WORK TASK: Take the line containing "- シャツをオーダーしてみよう！" and all lines after it to the end of the records, and output them exactly.

INFORMATION SHOWN:
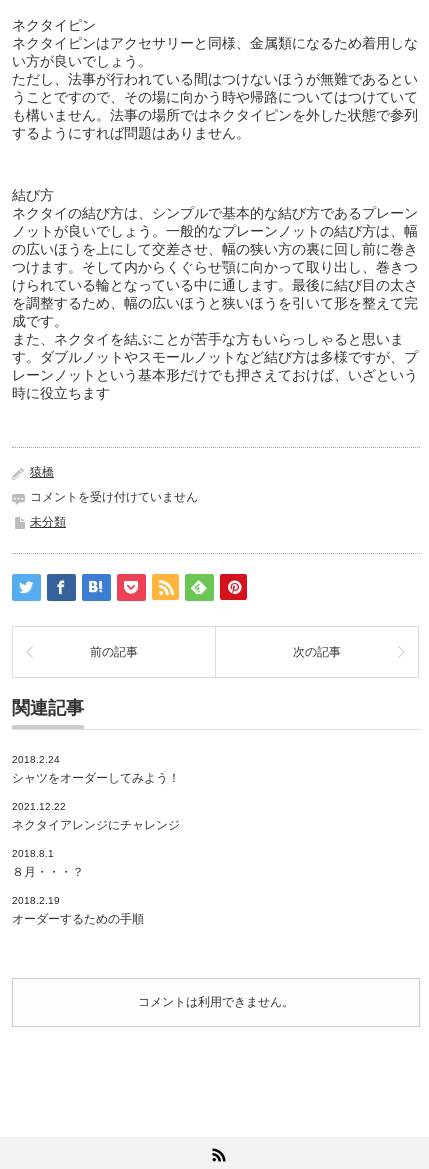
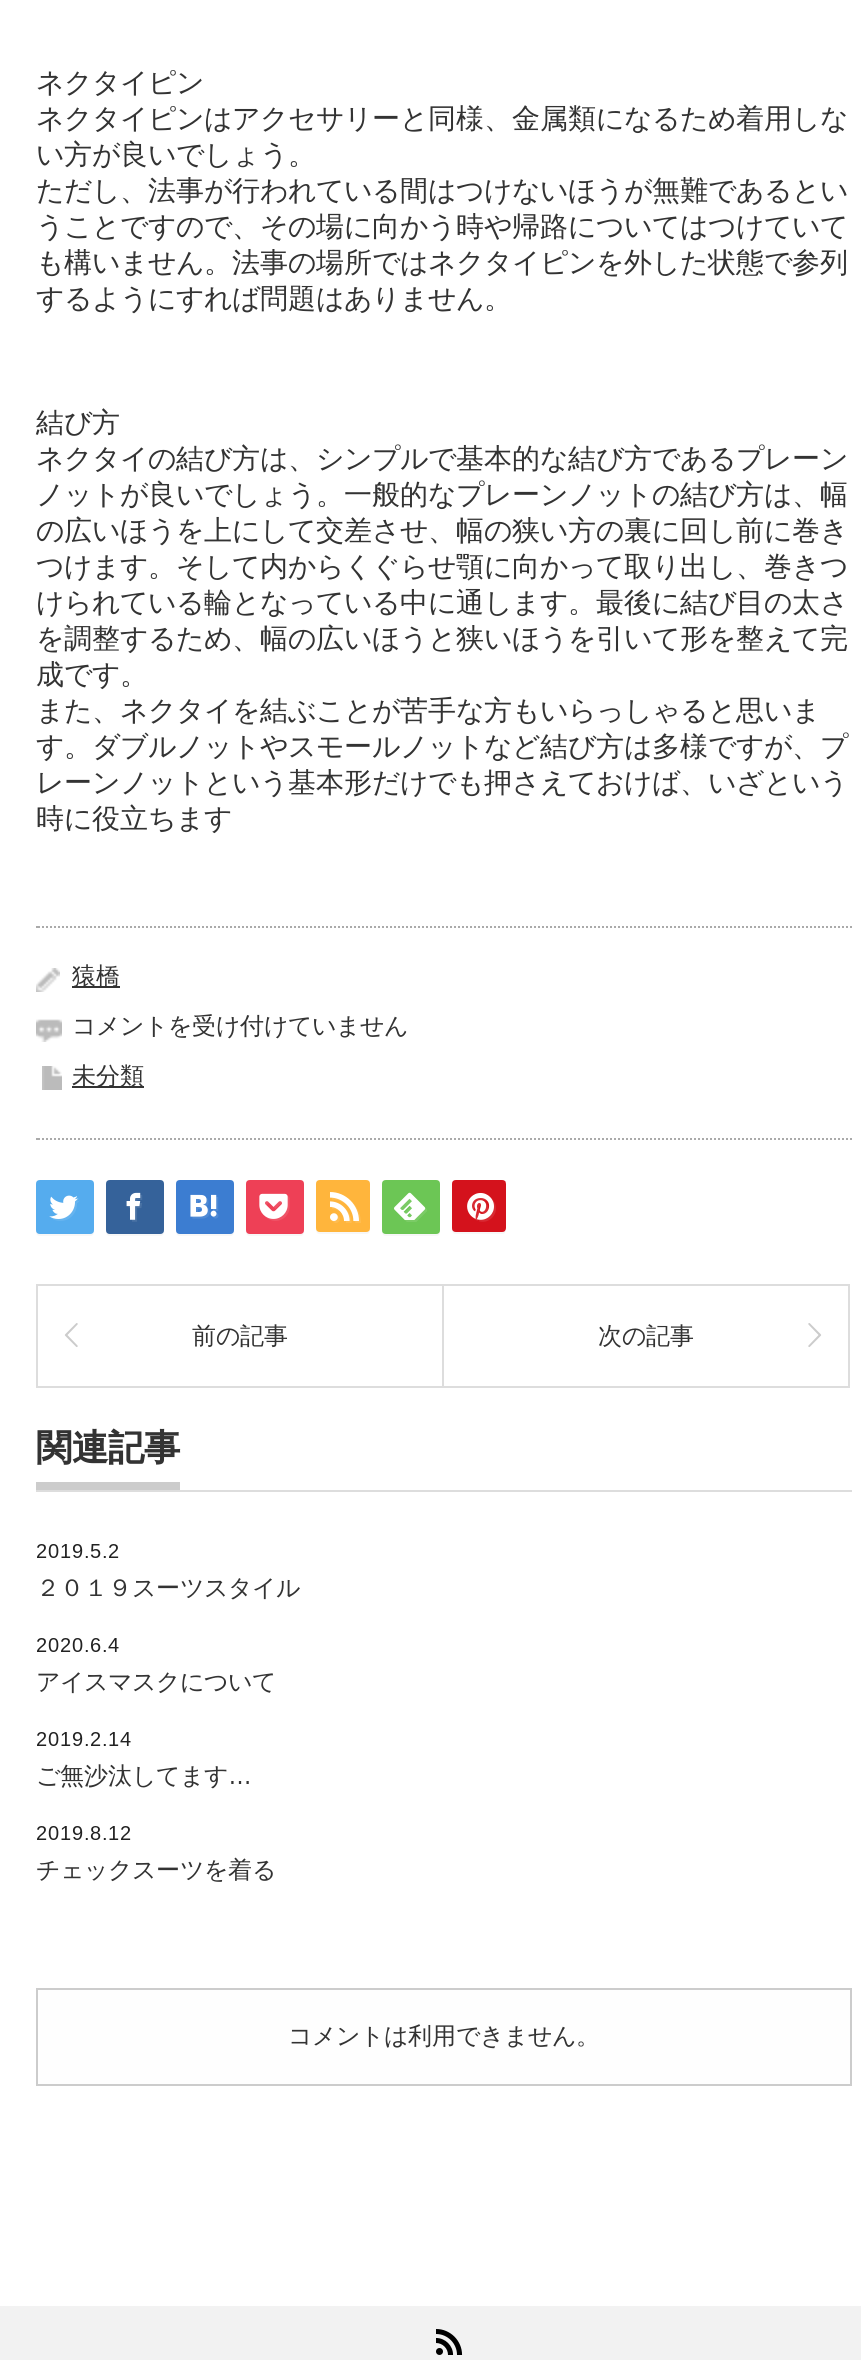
- 2018.2.24
- シャツをオーダーしてみよう！
+ 2019.5.2
+ ２０１９スーツスタイル

- 2021.12.22
- ネクタイアレンジにチャレンジ
+ 2020.6.4
+ アイスマスクについて

- 2018.8.1
- ８月・・・？
+ 2019.2.14
+ ご無沙汰してます…

- 2018.2.19
- オーダーするための手順
+ 2019.8.12
+ チェックスーツを着る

SOLUTION FOR THIS PROBLEM:
- シャツをオーダーしてみよう！
+ 2019.5.2
+ ２０１９スーツスタイル

- 2021.12.22
- ネクタイアレンジにチャレンジ
+ 2020.6.4
+ アイスマスクについて

- 2018.8.1
- ８月・・・？
+ 2019.2.14
+ ご無沙汰してます…

- 2018.2.19
- オーダーするための手順
+ 2019.8.12
+ チェックスーツを着る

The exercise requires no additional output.